In a nutshell, she became a good friend and amazingly witty and entertaining companion as well as an immensely supportive pillar of strength and wise, no-nonsense advisor.
I owe her my survival and an enormous debt of gratitude.
So many people have so many great things to say about Auntie Chinyere. Here is another glowing tribute from Chief Goddy Emeka Ejiofor, a family friend.
Tribute to a virtuous woman, Dibueze Chinyere Asika(OFR)
Sunday, 3rd of May, 2015 should not rejoice among the days of this year, it was on this day, without drum beat and fun fare that the sun set in the morning with the death of Dibueze Chinyere Asika following in the wake of the star that suddenly turned into an eclipse, a super nova that expired untimely. There was ghoulish and macabre rhythm of sorrow, wailing and gnashing of teeth by family, relations and friends alike.
In Dibueze’s death the trite saying that life is nature’s version of an African masquerade comes alive. Like the masquerade, life wears a mask behind which stands a litany of hidden mysteries.

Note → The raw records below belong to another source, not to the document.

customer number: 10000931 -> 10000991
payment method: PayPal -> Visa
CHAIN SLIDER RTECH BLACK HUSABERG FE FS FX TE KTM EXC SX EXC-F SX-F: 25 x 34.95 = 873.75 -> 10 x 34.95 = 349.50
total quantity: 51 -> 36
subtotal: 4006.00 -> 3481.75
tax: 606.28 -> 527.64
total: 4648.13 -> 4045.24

It was this exasperation about life’s many mysteries that inspired the essayist and philosopher Nathan Leopard to give expression to his anger and disgust about life with a pinch of acidic humour. In his epic book, Life plus 99 years, Leopold wrote ‘’what a rotten writer of detective stories life is.” Oliver Wendell Holmes Jnr betrayed his impression of life thus: “Life seems to me like a Japanese picture which our imagination does not allow to stand in the margin.” To Vladimir Nabokov, a Russian poet and historian: ‘’Life is but a series of footnotes to a vast obscure unfinished masterpiece, it terminates in death.” And death to Tom Stoppard is: ‘’’The absence of presence, the absence of being, the endless time of never coming back. A gap you can’t see, and when the wind blows through it, it makes no sound”. To me, we are like grasses in the field cut down at the fling of the farmer’s machete.

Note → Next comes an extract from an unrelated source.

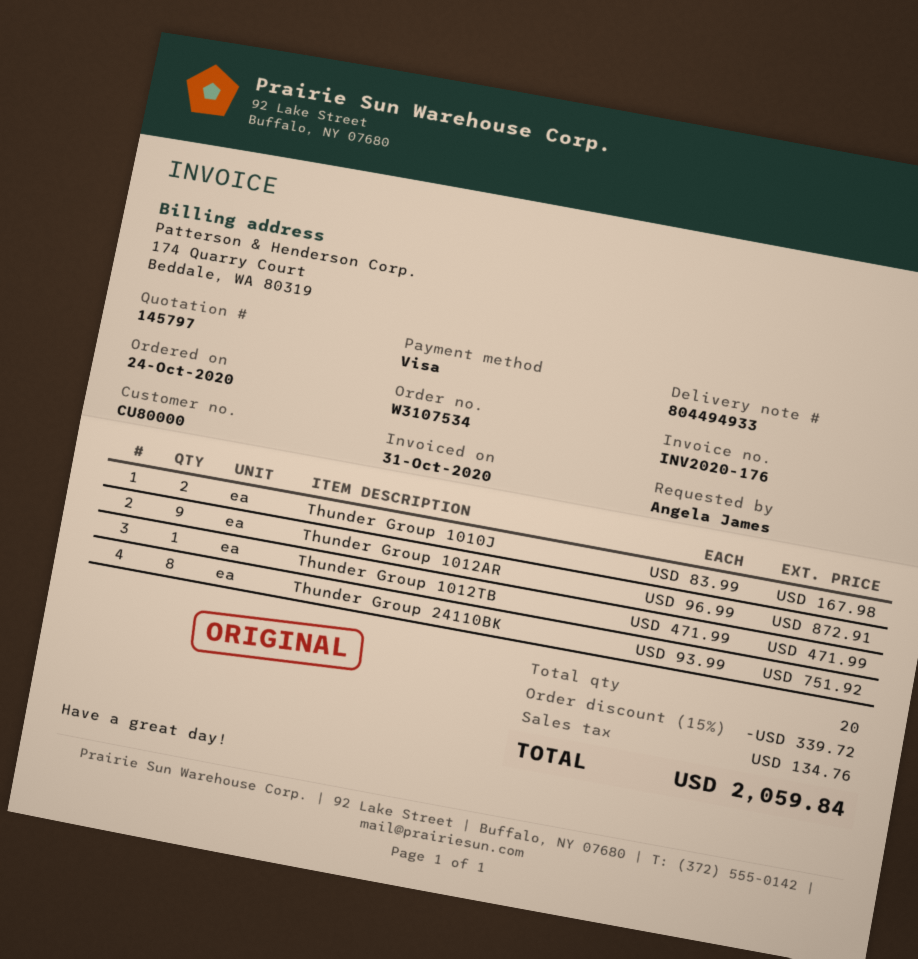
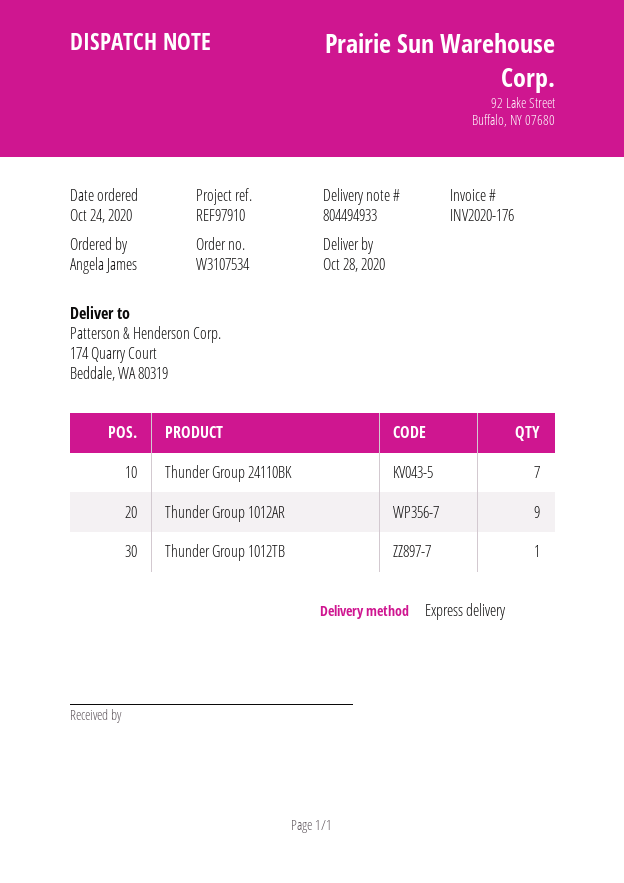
Thunder Group 1010J: 2 -> none
Thunder Group 24110BK: 8 -> 7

Dibueze’s life did not end in the margin by our own calculation. At 75 plus, three scores and ten, her death has indeed left a big hole in our hearts.
Dibueze was God-fearing, nice, a nice person before God and man, and I can see the saints standing at the gates of Heaven with open hands telling Dibueze: ‘’Come into thy Fathers kingdom, good and faithful servant, you ran a good race and your reward is eternal bliss”. Dibueze was a gift to this age.

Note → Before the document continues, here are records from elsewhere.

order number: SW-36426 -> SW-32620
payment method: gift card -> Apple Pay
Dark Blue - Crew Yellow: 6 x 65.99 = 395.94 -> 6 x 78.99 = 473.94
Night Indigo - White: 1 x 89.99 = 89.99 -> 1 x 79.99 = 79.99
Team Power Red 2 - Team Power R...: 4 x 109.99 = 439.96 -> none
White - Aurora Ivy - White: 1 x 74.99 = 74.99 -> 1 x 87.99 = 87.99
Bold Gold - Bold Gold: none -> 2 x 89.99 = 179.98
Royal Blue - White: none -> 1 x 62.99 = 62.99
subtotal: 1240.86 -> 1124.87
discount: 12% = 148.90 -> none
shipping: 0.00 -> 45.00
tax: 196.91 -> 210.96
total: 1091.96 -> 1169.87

This is why when I think of her cheerful face now resting in the grave unknown to laughter, intellectual discuss and conviviality, I feel pained at her death. But John Donne, the 17th Century English Poet and essayist enjoined us to always scorn death, for death never wins unless the dead lived an unworthy life.
We know Dibueze lived a fulfilled and worthy life. Humility and godliness were mirrored in her. To her, home and heart rated uppermost in the life she fulfilled. She now stands at the threshold of her path for further service to the most high. Dibueze: ‘’remain steadfast, go forth courageously and in peace. You will find the right path that leads to the longed-for heights. Our loving thoughts and fervent prayers accompany you on your path. Your soul will surely awaken to joyful activities on the last day. For you were an immaculate Eagle that flew across our firmament with the plume of peace in your beak, touching and changing lives of many”. David in the Bible instead of weeping and mourning at his son’s death said: ‘’God giveth and God taketh. Who are we to question God’s decision”. We should not worry about death, but rather of being forgotten after death. That to my mind would be the most disgusting epitaph, because in the final analysis, we are not likely to be assessed merely by how long we lived
on earth but more importantly by our contribution to the improvement of human condition.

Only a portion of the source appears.